Ia menjelaskan, realisasi pendapatan DPMPTSP hingga saat ini masih berada di kisaran Rp12 miliar. Salah satu faktor yang memengaruhi penerimaan tersebut berkaitan dengan aturan Lahan Sawah Dilindungi (LSD).
Menurutnya, regulasi tersebut membuat sejumlah proses perizinan dan pemanfaatan lahan belum berjalan secara optimal.
“Selama ini terhalang aturan LSD, lahan yang dilindungi. Kalau September sudah bisa dilaksanakan dan mulai normal, ada potensi pendapatan bisa meningkat menjadi Rp40 miliar sampai Rp45 miliar,” ujarnya.
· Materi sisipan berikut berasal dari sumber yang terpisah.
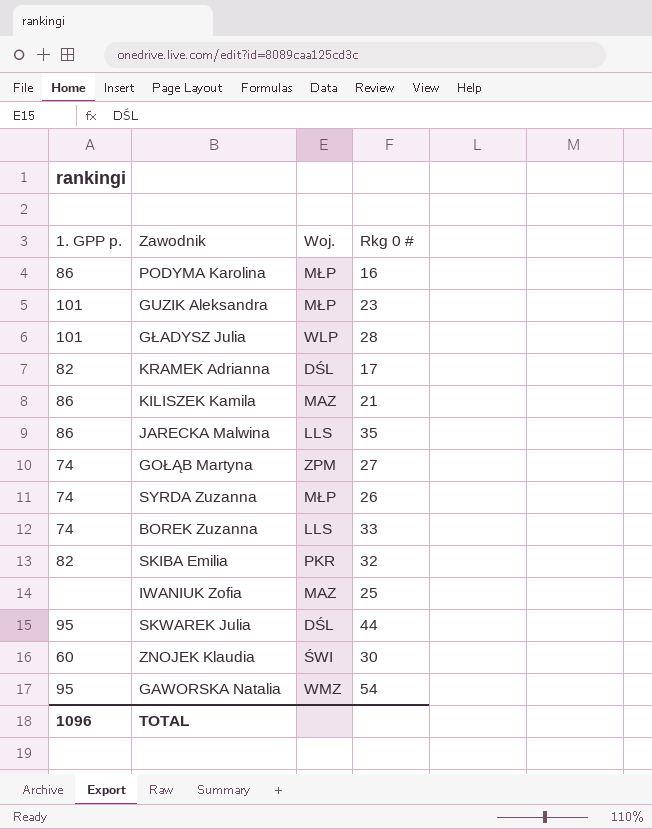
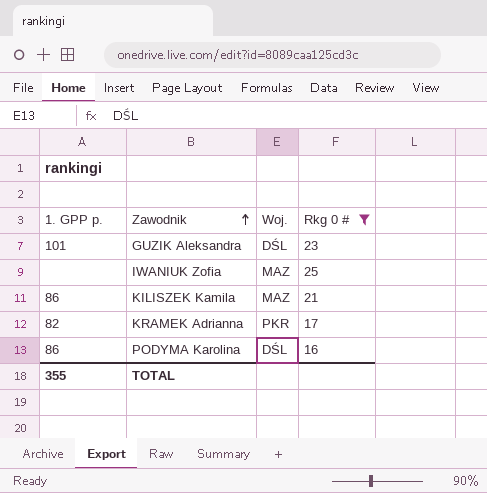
filter: none -> Rkg 0 # <= 25
row order: none -> Zawodnik ascending
GUZIK Aleksandra | Woj.: MŁP -> DŚL
KRAMEK Adrianna | Woj.: DŚL -> PKR
PODYMA Karolina | Woj.: MŁP -> DŚL
TOTAL | 1. GPP p.: 1096 -> 355

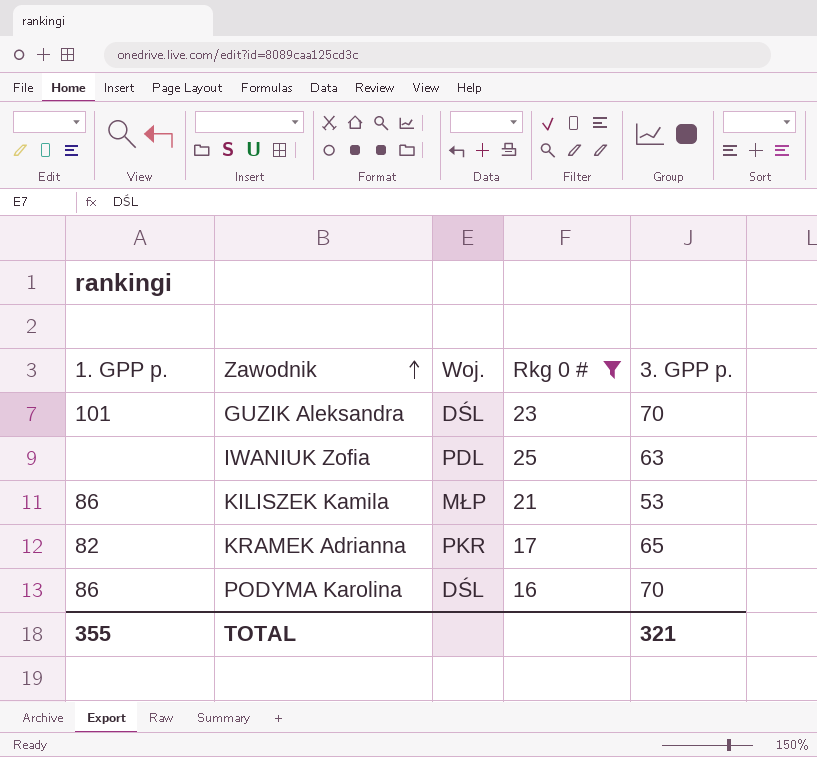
column 3. GPP p. | position: none -> 5
IWANIUK Zofia | Woj.: MAZ -> PDL
KILISZEK Kamila | Woj.: MAZ -> MŁP

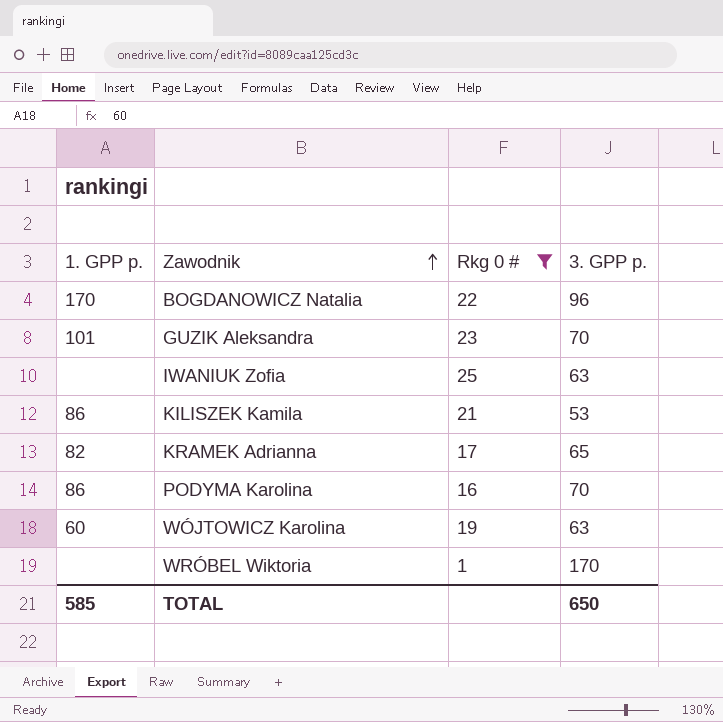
column Woj. | position: 3 -> none
row BOGDANOWICZ Natalia: none -> 170 | 22 | 96
row WÓJTOWICZ Karolina: none -> 60 | 19 | 63
row WRÓBEL Wiktoria: none -> none | 1 | 170
TOTAL | 1. GPP p.: 355 -> 585
TOTAL | 3. GPP p.: 321 -> 650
Selain DPMPTSP, Komisi II turut menyoroti kinerja Badan Pendapatan, Pengelolaan Keuangan dan Aset Daerah (BPPKAD), terutama dalam pengelolaan pajak daerah dan Pajak Bumi dan Bangunan (PBB).
“Kalau di OPD Komisi II, yang kita harapkan memang DPMPTSP dan BPPKAD. Pendapatan terbesar salah satunya dari BPPKAD, termasuk pajak daerah dan PBB,” tutur Wongso.